What you will do: Retype word for word the lines of the data below, from the first to the one bearing "(183, 486) none", with that one included.

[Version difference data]
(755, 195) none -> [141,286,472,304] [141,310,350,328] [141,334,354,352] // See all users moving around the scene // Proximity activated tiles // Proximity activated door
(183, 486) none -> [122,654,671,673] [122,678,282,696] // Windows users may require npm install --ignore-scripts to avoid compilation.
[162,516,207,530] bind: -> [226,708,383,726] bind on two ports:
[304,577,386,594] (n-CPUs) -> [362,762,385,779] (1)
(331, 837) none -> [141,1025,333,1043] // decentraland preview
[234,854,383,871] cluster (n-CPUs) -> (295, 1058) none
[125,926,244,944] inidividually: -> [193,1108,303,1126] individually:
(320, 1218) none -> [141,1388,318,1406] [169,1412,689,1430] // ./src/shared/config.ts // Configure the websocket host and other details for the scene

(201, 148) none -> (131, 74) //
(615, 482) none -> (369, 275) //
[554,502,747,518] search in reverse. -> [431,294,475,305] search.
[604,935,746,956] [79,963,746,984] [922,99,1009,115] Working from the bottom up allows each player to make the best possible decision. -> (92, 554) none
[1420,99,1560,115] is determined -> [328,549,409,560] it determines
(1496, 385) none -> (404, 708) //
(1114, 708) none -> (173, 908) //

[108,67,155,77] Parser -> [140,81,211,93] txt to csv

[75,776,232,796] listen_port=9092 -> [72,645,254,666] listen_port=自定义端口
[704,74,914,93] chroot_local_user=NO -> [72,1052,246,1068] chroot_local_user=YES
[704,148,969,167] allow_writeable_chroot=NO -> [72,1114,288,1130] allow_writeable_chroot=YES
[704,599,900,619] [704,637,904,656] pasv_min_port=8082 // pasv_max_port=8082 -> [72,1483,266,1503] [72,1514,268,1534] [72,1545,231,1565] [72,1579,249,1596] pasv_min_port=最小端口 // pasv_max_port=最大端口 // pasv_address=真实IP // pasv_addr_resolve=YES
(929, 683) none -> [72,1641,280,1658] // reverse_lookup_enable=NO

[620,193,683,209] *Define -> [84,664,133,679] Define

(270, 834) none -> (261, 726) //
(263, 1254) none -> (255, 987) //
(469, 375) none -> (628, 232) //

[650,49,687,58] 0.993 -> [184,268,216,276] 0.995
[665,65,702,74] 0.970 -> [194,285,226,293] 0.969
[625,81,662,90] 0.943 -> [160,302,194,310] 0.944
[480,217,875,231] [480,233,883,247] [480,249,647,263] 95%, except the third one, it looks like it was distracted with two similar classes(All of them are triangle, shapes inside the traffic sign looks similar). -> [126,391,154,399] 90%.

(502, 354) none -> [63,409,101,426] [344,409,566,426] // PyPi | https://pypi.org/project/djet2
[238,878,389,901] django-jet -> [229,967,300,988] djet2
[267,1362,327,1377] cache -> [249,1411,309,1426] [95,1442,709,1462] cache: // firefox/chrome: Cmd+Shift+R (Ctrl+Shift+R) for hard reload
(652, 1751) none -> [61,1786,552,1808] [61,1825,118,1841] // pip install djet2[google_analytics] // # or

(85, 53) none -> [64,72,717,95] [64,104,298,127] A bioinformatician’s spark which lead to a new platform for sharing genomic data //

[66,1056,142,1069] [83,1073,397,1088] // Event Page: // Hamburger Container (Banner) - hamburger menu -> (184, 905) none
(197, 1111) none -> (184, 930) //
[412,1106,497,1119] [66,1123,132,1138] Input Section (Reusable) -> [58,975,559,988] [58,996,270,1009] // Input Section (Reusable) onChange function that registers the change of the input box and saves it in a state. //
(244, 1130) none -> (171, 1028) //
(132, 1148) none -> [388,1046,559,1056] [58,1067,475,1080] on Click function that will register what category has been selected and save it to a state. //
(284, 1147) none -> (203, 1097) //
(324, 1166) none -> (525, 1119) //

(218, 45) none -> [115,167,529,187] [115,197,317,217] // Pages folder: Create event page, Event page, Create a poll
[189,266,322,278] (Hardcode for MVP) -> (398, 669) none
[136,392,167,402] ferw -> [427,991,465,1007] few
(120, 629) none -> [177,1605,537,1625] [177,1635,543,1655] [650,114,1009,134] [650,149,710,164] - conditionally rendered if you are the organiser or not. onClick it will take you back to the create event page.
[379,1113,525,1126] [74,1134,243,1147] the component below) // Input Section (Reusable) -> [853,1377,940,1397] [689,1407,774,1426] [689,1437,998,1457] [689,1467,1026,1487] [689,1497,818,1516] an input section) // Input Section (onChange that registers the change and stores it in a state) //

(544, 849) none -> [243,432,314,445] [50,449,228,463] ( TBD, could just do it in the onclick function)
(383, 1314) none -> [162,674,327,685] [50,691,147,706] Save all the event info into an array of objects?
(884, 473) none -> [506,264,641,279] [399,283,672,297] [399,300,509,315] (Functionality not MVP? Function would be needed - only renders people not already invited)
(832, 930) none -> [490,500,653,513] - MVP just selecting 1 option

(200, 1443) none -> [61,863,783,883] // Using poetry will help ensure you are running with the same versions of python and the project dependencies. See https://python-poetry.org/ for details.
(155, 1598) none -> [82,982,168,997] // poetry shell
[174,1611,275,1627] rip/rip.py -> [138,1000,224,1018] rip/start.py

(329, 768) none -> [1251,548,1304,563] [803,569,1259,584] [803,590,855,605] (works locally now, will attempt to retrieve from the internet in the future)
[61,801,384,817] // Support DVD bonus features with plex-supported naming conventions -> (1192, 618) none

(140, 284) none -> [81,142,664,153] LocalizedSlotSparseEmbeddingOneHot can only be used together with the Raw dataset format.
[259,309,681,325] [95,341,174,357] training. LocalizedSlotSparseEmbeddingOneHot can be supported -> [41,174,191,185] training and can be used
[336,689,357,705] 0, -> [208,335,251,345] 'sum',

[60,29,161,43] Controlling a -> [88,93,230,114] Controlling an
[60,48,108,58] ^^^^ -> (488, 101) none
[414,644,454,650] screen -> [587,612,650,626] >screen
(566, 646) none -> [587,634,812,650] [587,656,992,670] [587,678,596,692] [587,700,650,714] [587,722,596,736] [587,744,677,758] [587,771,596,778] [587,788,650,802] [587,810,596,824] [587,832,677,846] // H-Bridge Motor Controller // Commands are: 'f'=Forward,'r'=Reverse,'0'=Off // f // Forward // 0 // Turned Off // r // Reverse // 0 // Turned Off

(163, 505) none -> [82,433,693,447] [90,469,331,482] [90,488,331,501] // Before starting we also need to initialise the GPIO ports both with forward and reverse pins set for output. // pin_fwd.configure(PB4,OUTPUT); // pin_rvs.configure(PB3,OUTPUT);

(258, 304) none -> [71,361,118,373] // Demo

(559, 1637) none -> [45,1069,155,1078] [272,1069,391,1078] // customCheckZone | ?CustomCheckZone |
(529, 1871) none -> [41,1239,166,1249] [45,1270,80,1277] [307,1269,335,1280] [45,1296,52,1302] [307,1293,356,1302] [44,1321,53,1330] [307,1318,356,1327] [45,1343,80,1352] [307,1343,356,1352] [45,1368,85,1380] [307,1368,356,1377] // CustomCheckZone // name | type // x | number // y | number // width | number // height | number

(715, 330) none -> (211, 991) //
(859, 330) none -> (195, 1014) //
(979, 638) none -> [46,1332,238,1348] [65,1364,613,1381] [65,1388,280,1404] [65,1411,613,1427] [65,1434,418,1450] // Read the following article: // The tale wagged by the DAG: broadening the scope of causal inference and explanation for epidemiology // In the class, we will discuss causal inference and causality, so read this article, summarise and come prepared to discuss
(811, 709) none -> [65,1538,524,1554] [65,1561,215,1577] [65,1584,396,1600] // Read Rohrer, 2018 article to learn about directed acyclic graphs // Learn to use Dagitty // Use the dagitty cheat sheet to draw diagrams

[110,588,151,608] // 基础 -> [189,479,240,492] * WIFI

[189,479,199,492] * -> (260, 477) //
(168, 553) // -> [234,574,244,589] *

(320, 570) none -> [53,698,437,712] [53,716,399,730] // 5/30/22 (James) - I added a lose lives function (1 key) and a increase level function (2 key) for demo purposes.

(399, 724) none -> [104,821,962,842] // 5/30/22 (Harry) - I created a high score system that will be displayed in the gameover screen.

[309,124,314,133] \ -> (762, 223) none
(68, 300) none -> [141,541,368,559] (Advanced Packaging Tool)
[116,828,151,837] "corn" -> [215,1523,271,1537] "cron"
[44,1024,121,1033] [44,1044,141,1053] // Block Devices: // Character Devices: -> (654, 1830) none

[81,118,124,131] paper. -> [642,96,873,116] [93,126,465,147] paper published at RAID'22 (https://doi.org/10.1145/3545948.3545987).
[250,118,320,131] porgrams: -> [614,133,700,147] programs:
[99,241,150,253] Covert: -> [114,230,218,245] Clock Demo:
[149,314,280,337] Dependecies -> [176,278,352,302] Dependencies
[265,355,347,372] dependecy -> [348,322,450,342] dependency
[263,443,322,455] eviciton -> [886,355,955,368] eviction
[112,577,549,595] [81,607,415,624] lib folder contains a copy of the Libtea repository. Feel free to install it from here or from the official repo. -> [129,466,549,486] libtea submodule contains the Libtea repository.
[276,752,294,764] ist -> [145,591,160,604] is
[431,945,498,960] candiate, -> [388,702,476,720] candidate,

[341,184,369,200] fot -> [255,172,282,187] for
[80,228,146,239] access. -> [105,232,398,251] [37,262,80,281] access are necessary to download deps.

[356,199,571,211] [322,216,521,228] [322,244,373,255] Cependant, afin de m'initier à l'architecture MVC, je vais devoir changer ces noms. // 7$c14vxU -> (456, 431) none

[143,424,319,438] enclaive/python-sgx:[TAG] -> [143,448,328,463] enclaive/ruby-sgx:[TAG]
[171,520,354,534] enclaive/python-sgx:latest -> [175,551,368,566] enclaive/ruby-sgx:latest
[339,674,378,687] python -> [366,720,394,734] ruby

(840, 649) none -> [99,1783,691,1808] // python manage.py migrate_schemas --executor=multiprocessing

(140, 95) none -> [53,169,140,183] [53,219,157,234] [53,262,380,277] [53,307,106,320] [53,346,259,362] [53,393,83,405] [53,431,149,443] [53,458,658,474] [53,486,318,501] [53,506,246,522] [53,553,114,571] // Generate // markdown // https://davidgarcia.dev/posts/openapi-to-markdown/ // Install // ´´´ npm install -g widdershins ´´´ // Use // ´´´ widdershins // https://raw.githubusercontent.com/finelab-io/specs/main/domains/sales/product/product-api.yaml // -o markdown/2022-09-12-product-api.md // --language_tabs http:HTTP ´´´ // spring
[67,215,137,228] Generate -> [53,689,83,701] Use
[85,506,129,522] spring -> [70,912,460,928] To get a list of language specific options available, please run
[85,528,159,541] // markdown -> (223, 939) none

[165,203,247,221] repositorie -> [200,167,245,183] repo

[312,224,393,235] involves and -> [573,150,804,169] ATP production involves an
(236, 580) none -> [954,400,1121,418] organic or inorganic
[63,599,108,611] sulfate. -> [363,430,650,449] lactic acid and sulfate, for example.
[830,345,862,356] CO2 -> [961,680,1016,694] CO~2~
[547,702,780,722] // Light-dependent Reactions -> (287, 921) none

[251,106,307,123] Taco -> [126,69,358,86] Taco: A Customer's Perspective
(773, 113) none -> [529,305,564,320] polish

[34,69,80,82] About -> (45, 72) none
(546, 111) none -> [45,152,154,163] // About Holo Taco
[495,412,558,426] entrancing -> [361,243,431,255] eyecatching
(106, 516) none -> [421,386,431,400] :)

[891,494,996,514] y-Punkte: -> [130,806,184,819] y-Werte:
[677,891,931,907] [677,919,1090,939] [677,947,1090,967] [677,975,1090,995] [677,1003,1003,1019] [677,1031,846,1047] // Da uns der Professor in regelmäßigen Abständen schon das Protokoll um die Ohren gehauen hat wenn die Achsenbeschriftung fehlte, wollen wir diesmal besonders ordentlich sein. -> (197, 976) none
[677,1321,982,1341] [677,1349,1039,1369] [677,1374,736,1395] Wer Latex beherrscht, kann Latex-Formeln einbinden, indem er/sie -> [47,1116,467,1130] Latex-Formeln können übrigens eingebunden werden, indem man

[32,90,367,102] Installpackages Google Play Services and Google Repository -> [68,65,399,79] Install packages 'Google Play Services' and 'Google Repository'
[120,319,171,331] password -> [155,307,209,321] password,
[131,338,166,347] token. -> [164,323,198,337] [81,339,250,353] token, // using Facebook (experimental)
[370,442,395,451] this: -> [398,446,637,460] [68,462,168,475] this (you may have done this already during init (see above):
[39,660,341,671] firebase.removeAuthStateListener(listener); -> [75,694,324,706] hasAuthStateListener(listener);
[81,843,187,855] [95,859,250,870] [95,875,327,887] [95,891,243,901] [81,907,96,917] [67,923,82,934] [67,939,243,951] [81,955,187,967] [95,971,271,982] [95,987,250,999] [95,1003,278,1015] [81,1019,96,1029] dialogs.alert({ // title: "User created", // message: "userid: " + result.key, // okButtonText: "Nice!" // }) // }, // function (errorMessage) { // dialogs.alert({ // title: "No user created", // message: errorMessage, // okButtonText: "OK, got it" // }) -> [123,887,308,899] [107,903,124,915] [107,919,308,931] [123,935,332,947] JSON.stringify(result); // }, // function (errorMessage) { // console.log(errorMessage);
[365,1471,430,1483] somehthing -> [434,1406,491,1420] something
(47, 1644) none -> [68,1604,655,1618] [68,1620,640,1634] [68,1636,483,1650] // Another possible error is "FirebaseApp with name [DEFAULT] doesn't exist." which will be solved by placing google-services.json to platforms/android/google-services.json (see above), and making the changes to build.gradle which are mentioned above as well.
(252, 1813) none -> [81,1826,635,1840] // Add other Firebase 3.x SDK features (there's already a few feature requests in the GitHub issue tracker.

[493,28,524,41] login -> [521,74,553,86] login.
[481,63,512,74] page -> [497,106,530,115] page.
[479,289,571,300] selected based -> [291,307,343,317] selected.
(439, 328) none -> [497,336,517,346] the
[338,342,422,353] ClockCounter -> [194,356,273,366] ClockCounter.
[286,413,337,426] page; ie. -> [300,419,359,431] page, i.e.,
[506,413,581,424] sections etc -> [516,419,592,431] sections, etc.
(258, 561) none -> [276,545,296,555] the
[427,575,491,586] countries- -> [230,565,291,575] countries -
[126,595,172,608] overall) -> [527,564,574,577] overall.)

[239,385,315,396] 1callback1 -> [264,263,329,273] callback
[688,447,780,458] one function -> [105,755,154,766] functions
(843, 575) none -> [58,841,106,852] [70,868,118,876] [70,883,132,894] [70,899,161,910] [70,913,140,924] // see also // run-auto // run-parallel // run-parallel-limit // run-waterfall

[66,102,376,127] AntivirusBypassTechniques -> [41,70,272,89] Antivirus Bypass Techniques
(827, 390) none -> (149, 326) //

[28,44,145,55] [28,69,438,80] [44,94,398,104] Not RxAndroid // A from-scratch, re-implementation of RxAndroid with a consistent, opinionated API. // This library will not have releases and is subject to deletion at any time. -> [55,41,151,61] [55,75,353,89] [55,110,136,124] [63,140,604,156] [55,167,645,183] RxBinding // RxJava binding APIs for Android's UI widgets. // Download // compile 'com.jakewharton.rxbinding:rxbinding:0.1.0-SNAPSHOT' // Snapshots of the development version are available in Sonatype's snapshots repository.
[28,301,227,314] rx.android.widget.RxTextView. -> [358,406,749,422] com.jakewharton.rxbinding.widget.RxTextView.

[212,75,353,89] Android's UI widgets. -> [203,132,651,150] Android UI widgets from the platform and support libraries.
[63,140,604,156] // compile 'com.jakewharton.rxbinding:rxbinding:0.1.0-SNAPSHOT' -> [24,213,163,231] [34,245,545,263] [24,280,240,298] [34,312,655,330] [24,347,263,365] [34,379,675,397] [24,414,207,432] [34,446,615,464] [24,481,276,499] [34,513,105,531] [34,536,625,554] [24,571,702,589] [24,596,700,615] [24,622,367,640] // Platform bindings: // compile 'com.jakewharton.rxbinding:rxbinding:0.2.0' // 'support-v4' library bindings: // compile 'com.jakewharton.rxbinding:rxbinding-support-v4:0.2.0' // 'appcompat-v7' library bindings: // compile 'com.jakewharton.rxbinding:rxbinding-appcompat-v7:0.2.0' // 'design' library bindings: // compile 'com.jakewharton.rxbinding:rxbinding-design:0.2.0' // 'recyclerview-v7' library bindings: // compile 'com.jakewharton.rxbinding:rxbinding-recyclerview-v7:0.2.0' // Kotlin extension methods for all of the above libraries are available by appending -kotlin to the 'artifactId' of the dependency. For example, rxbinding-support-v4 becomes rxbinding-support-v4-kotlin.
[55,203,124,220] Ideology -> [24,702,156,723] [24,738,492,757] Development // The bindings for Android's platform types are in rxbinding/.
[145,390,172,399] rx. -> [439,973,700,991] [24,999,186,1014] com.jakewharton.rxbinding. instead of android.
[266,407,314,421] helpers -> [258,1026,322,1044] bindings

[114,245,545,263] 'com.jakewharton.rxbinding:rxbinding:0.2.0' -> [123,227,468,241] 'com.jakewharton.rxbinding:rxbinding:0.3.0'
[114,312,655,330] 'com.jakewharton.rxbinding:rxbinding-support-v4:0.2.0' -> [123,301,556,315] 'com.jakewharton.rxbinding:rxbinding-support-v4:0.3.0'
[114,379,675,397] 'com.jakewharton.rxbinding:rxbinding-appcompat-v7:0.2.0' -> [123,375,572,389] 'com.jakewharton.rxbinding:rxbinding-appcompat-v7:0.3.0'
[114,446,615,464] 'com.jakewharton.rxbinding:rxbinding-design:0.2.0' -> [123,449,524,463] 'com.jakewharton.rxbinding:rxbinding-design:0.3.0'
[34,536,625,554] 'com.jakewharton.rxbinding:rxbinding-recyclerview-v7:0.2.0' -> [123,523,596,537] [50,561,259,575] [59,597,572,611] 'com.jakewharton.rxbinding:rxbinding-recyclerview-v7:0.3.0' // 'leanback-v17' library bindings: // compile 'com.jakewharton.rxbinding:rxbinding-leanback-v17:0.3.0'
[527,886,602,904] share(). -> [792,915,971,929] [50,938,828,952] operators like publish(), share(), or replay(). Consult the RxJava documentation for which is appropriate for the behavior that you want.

Exercise output:
(755, 195) none -> [141,286,472,304] [141,310,350,328] [141,334,354,352] // See all users moving around the scene // Proximity activated tiles // Proximity activated door
(183, 486) none -> [122,654,671,673] [122,678,282,696] // Windows users may require npm install --ignore-scripts to avoid compilation.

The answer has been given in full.